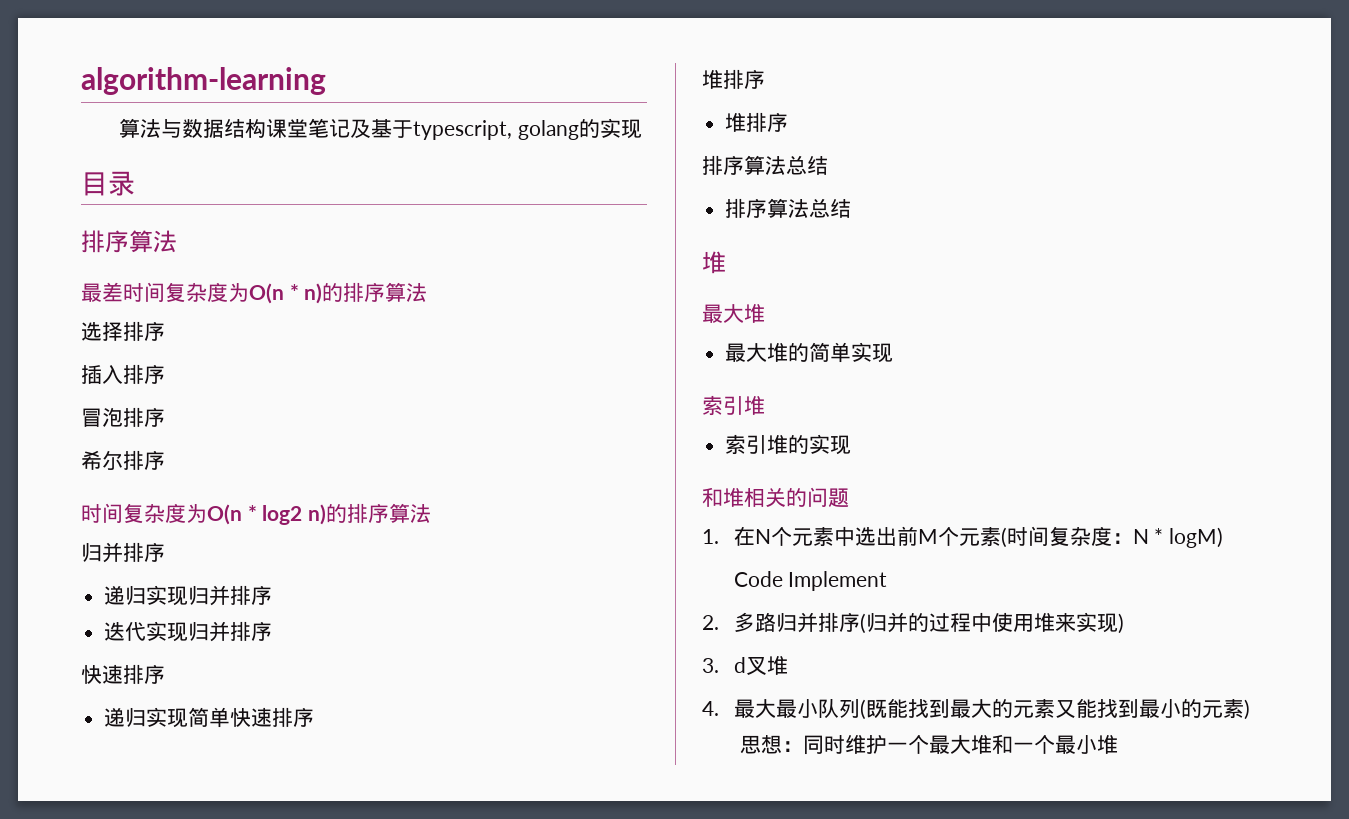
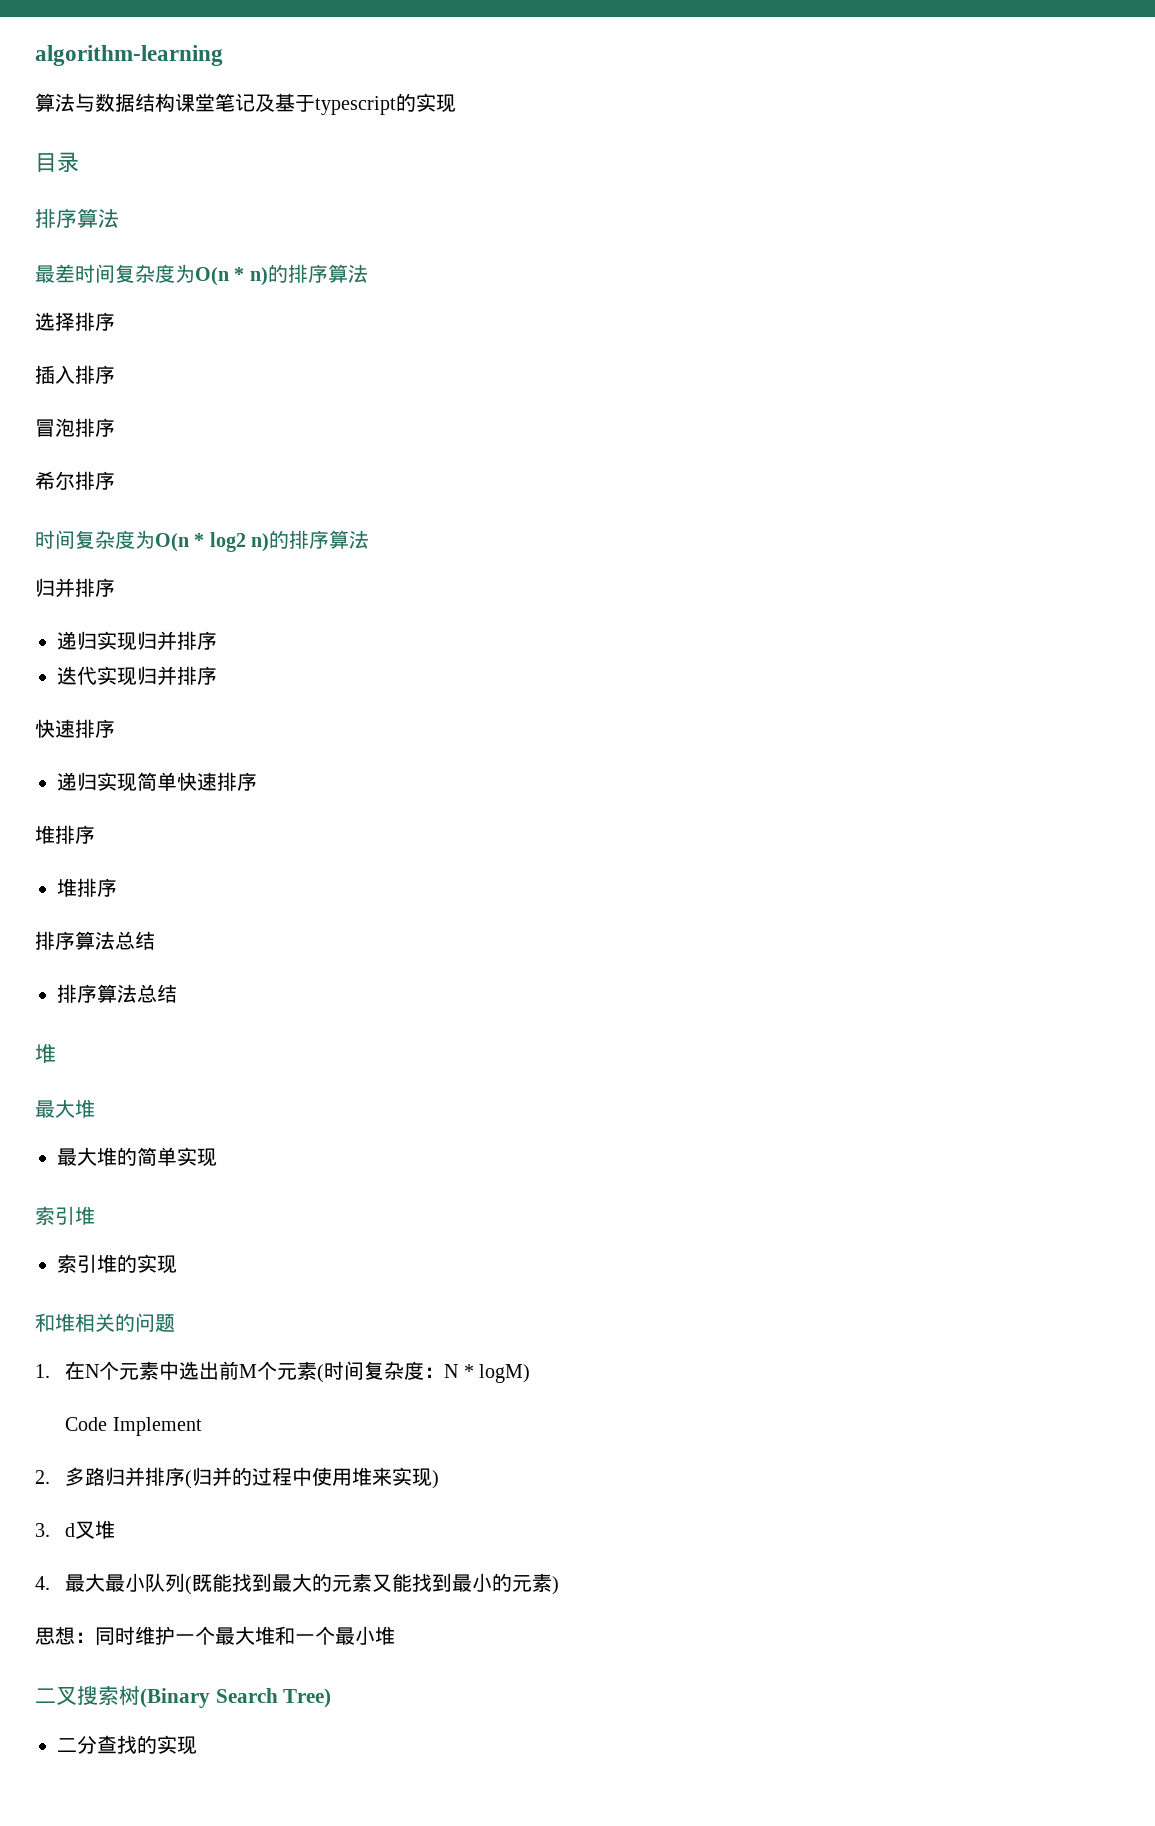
- 算法与数据结构课堂笔记及基于typescript, golang的实现
+ 算法与数据结构课堂笔记及基于typescript的实现
+ 二叉搜索树(Binary Search Tree)
+ 二分查找的实现

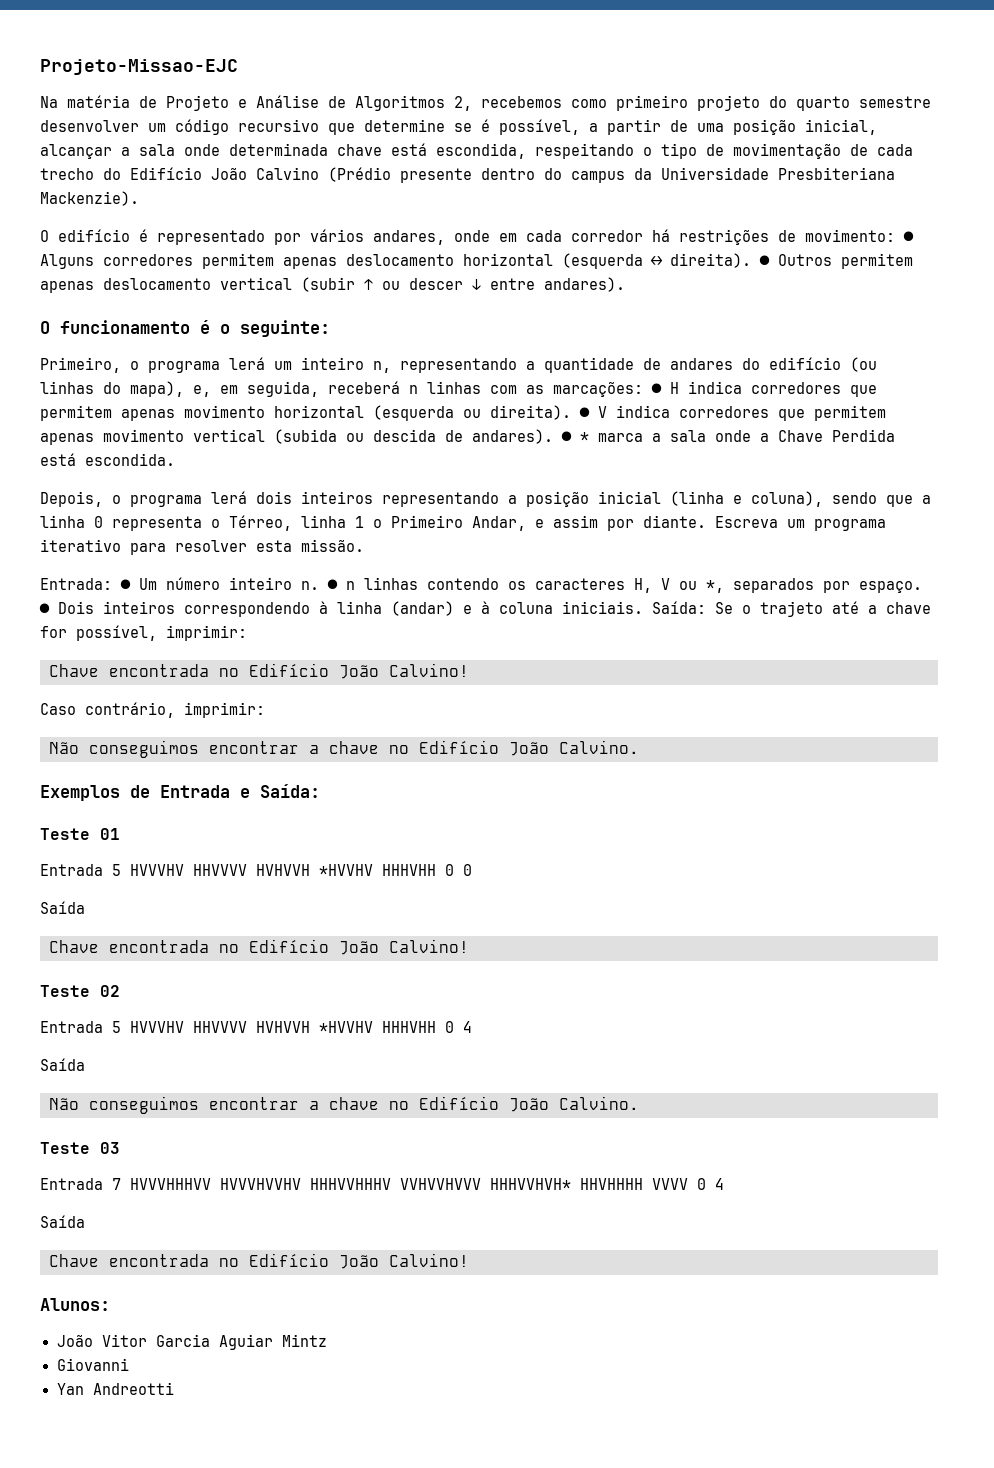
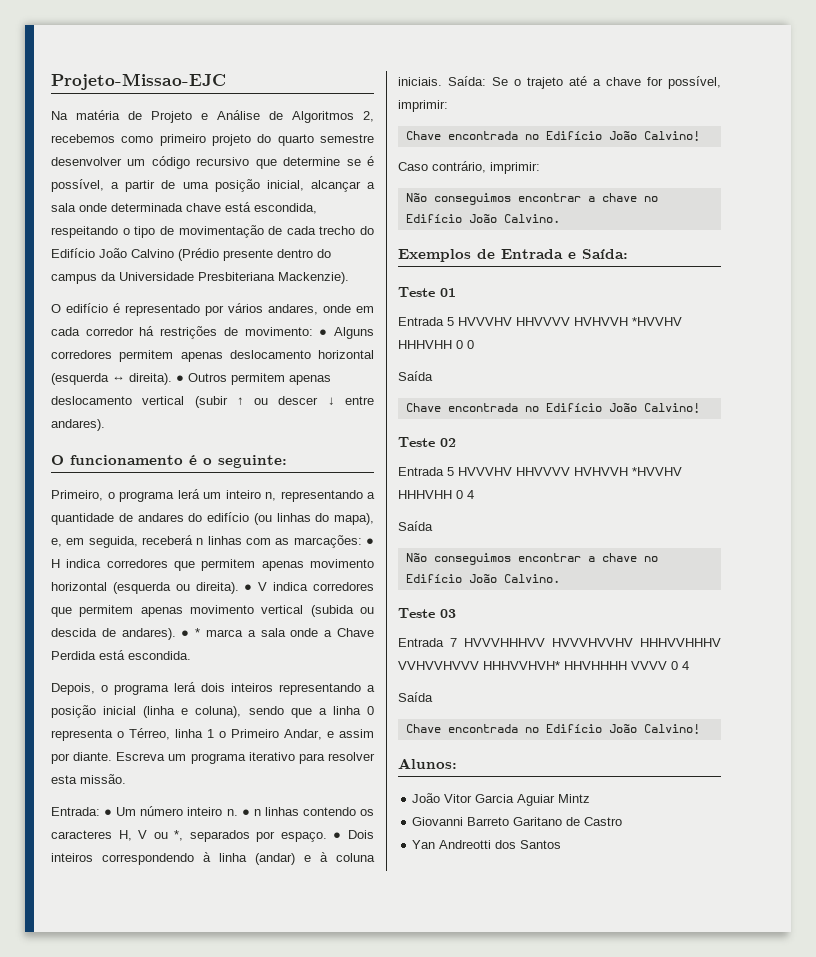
- Giovanni
+ Giovanni Barreto Garitano de Castro
- Yan Andreotti
+ Yan Andreotti dos Santos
══════
» WHAT YOU ARE ASKED TO DO: Search the listing above for "Andreotti" and copy every line that holds it.

» REPLY TO THE EXERCISE:
- Yan Andreotti
+ Yan Andreotti dos Santos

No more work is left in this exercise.